Qual o meu nome?
Eu estou aqui.
Ajudei a abastecer aquele seu último ápice de raiva que terminou com um copo de vinho estourado no meio da sala e eu também tive um papel importante na construção do terreno perfeito para a intuição que fez você virar uma rua antes e evitar um encontro indesejado. Foi uma parte minha que se desprendeu desavisada e possibilitou o choro ensopado na madrugada quando você encarou, pela primeira vez, a solidão de um apartamento sempre tão sonoro. A sua ressaca piora porque eu, às vezes, erro a medida e me apoio exageradamente sobre o seu ombro esquerdo ou incho tanto que o seu coração acaba espremido em dimensões minúsculas. Na viagem ao Chile, se lembra? Era eu, ali, do seu lado, o tempo todo. O medo também me vestiu naqueles 10 dias e eu ensaiei mantras ingênuos para me desvencilhar das dezenas de perguntas que você fazia e repetia. Mas eu não encontrei nenhum respaldo, nenhum apoio, um ponto fixo e, cansado, aceitei os rumos da tempestade que desprendia os seus pés do chão. Não fique bravo comigo! Afinal, coleciono ainda todos os tombos distraídos no quintal de azulejo vermelho da casa da sua avó e as diferentes espécies de dinossauro que você desenhava com exímio cuidado e que poderiam ter te transformado num grande artista.
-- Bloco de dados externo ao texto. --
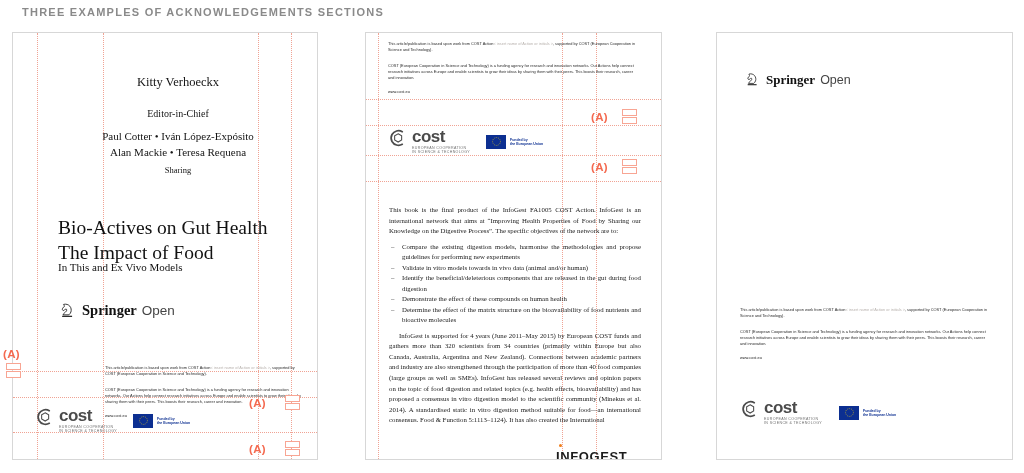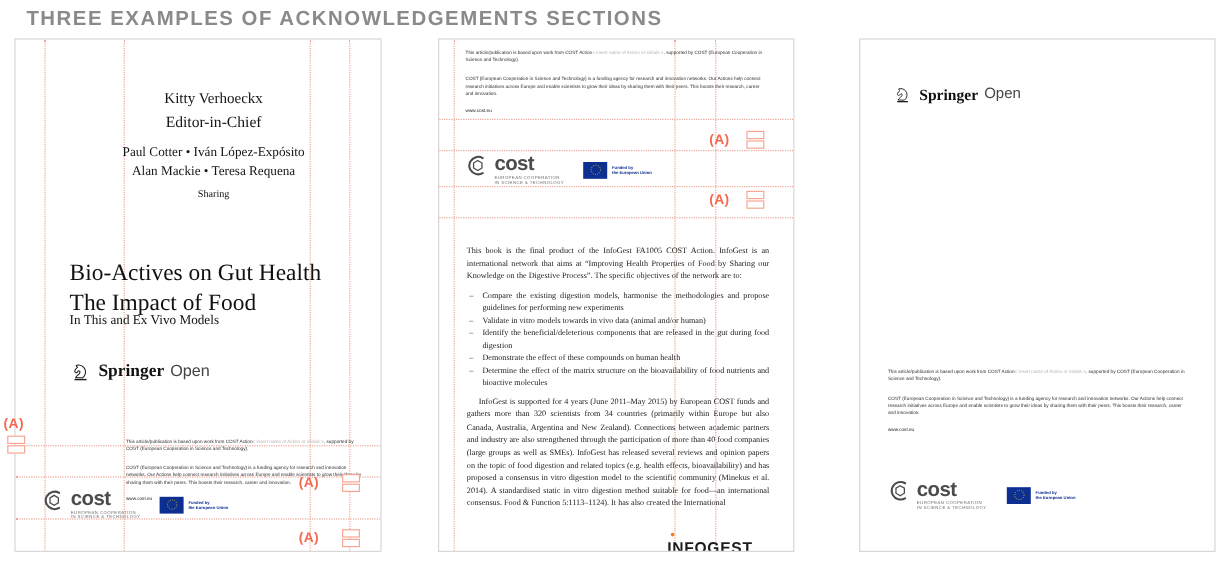--- a/index.html
+++ b/index.html
@@ -5,21 +5,21 @@
   html,body{margin:0;padding:0;}
   body{
     width:1024px;height:473px;
     background:#ffffff;
     font-family:"Liberation Sans", sans-serif;
     overflow:hidden;
     position:relative;
   }
   .page-title{
     position:absolute; left:22px; top:6px;
-    font-size:17px; font-weight:bold; letter-spacing:1.25px;
+    font-size:11px; font-weight:bold; letter-spacing:1.25px;
     color:#8a8a8a; text-transform:uppercase;
     white-space:nowrap;
   }
   .panel{
     position:absolute; top:32px; height:428px;
     background:#fff; border:1px solid #d7d7d7;
     box-sizing:border-box; overflow:hidden;
   }
   #panel1{left:12px;  width:306px;}
   #panel2{left:365px; width:297px;}
@@ -43,36 +43,36 @@
     display:block; height:7px; box-sizing:border-box;
     border:1.6px solid #f8a593; background:#fff;
   }
 
   
   .cover-ed{
     position:absolute; left:45px; top:40px; width:240px;
     font-family:"Liberation Serif", serif; color:#141414;text-align:center;
   }
   .ed-name{font-size:12.5px; line-height:1.45;}
-  .ed-role{font-size:13px; line-height:1.6; margin-top:1px;}
+  .ed-role{font-size:10px; line-height:1.6; margin-top:15px;}
   .ed-list{font-size:11px; line-height:1.42; margin-top:7px;}
   .ed-role2{font-size:8.5px; margin-top:5px;}
 
   .cover-title{
     position:absolute; left:45px; top:182px; width:250px;
     font-family:"Liberation Serif", serif; color:#111;
     font-size:19.5px; line-height:1.3;
   }
   .cover-sub{
     position:absolute; left:45px; top:228px; width:250px;
     font-family:"Liberation Serif", serif; color:#111;
     font-size:11px;
   }
   .springer{
-    position:absolute; display:flex; gap:5px;
+    position:absolute; display:flex; align-items:center; gap:5px;
   }
   .springer .sp-mark{display:block;}
   .sp-word{font-family:"Liberation Serif", serif; font-weight:bold; color:#111;}
   .sp-open{font-family:"Liberation Sans", sans-serif; color:#444;}
 
   
   .ack{position:absolute; color:#2b2b2b;}
   .ack p{margin:0 0 7px 0;}
   .ack .ins{color:#b8b2ae;}
   .ack .url{color:#1a1a1a;}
Eu também sou o responsável, em partes, pela sua crença absoluta e cega no amor. Amigos, família, homens. Sou eu que abro esse espaço, sou eu que permito uma existência tão brutal, tão vermelha. E você está certo! O mundo está perdendo as cores. Uma humanidade com tamanhos desafios, mas que se perde idêntica ao desaprender a olhar para frente e decide adormecer absorvida sob os reflexos doentios de uma tela de celular.
Eu estou aqui…
No que você sente no meio do peito quando respira o cheiro de chuva ou o começo de uma fogueira numa casa no interior: o seu maior sonho, não é mesmo? Eu também preservo intacta a voz do seu pai e o gosto quente da primeira paixão, sempre tão violentamente impossível. E da próxima vez em que você temer enlouquecer, estarei mais pronto para te lembrar que a normalidade é a verdadeira loucura. Sei que os medos são muitos, mas passam. Sei também das suas feridas, mas elas já se foram. O destino é a escolha. E me esforçarei por inteiro para que essa sensibilidade tamanha não se perca na rigidez do asfalto e nas horas que te obrigam em frente ao computador. Sei que você já sabe. Eu não sou o melhor e a maldade também não me compete. Não existo nesses compartimentos, as caixas servem para preservar somente os passados. E eu não estou em lugar algum. Sou ou estou. Ao mesmo tempo. Em tempo algum. Não tenho nome pronto. Nome feito. Só aceito os termos de quem me reconhece. De quem me chama.
Eu só existo agora. Eu só existo aqui.